[Opening Dataset entries section]

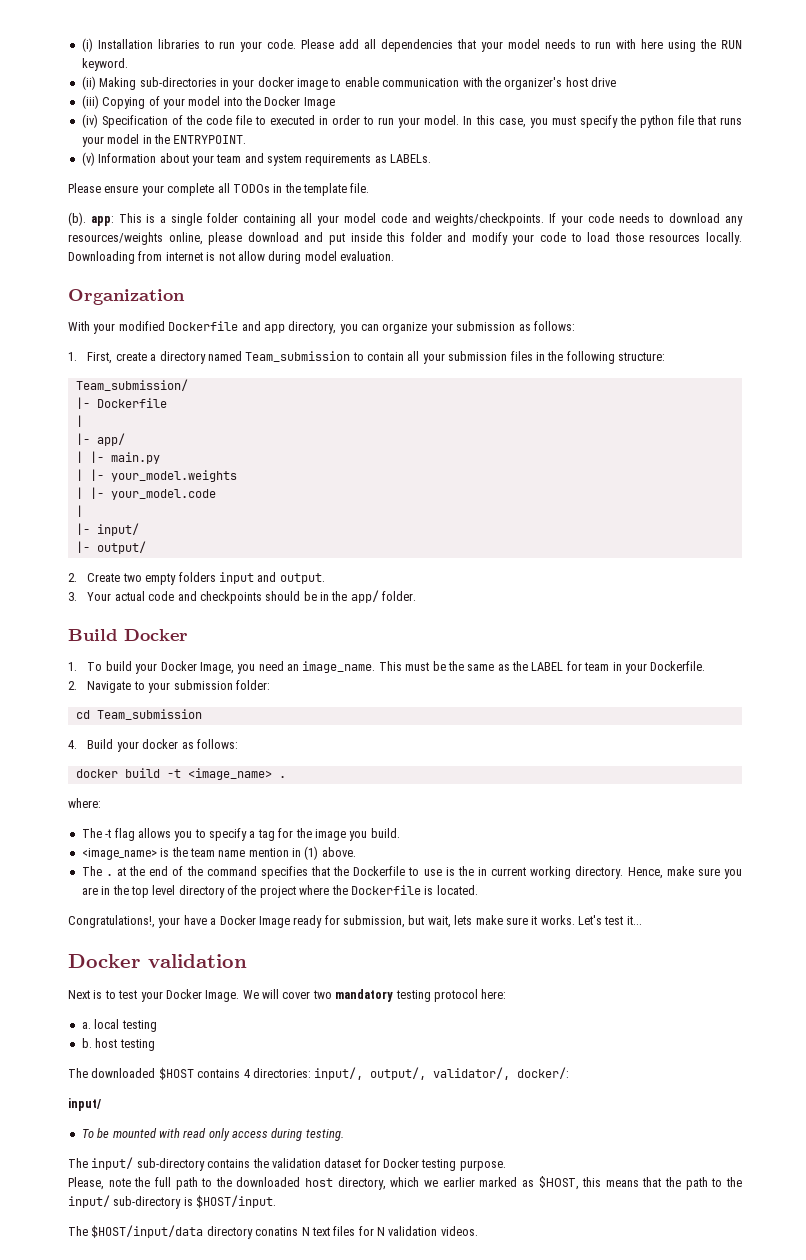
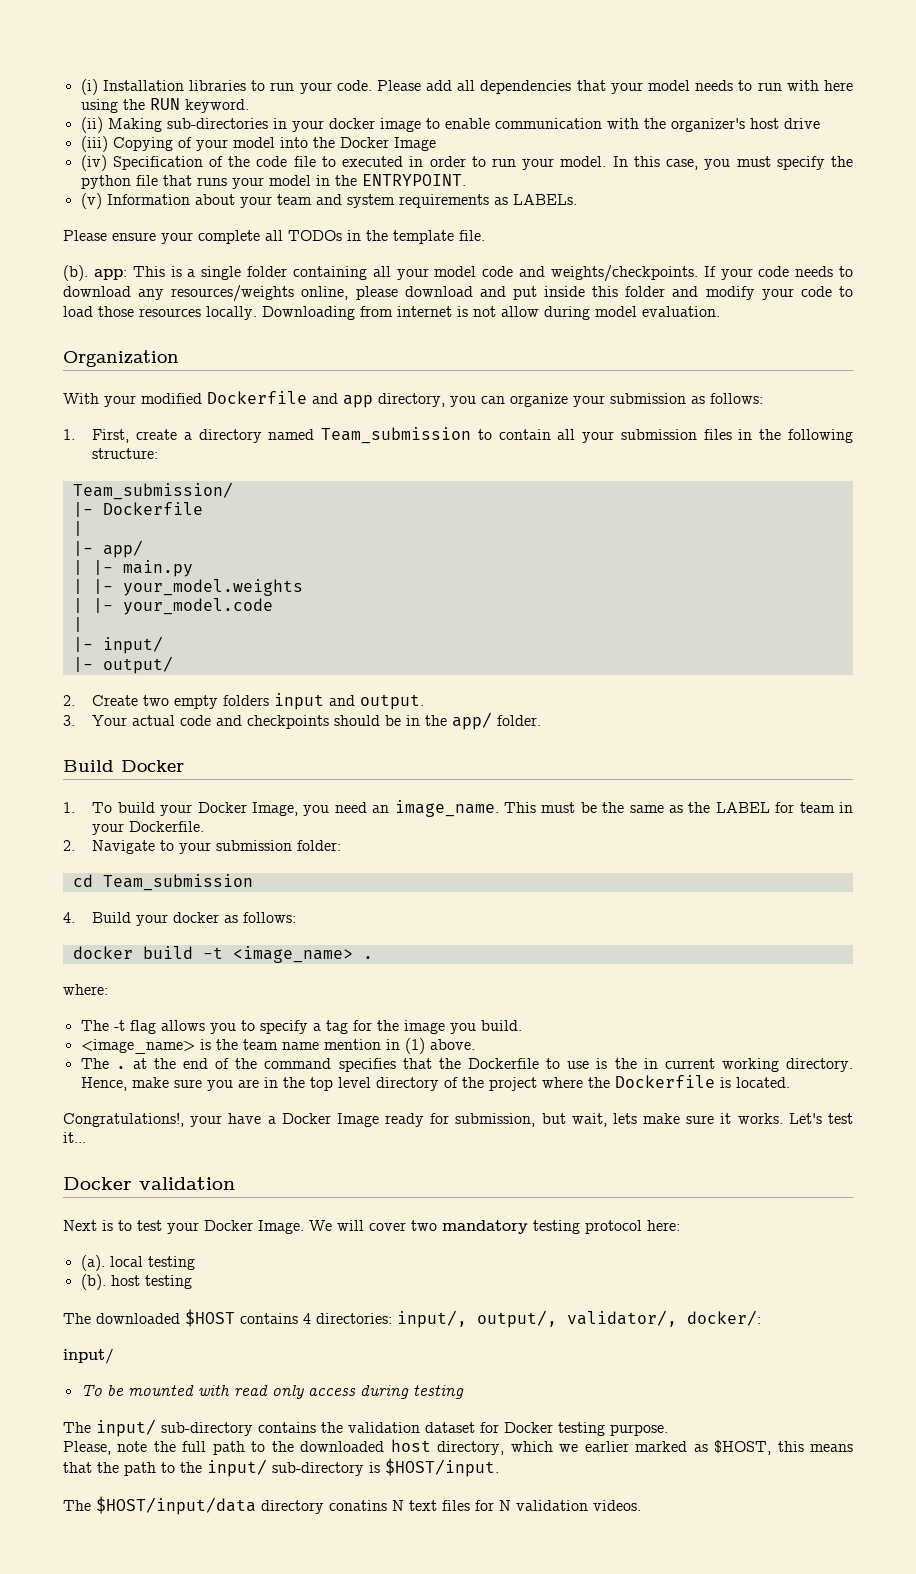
- a. local testing
+ (a). local testing
- b. host testing
+ (b). host testing
- To be mounted with read only access during testing.
+ To be mounted with read only access during testing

[Closing Dataset entries section]

**Description of the task**
All entries above, minus the pictures, should be repeated exactly.

**Response area**
- a. local testing
+ (a). local testing
- b. host testing
+ (b). host testing
- To be mounted with read only access during testing.
+ To be mounted with read only access during testing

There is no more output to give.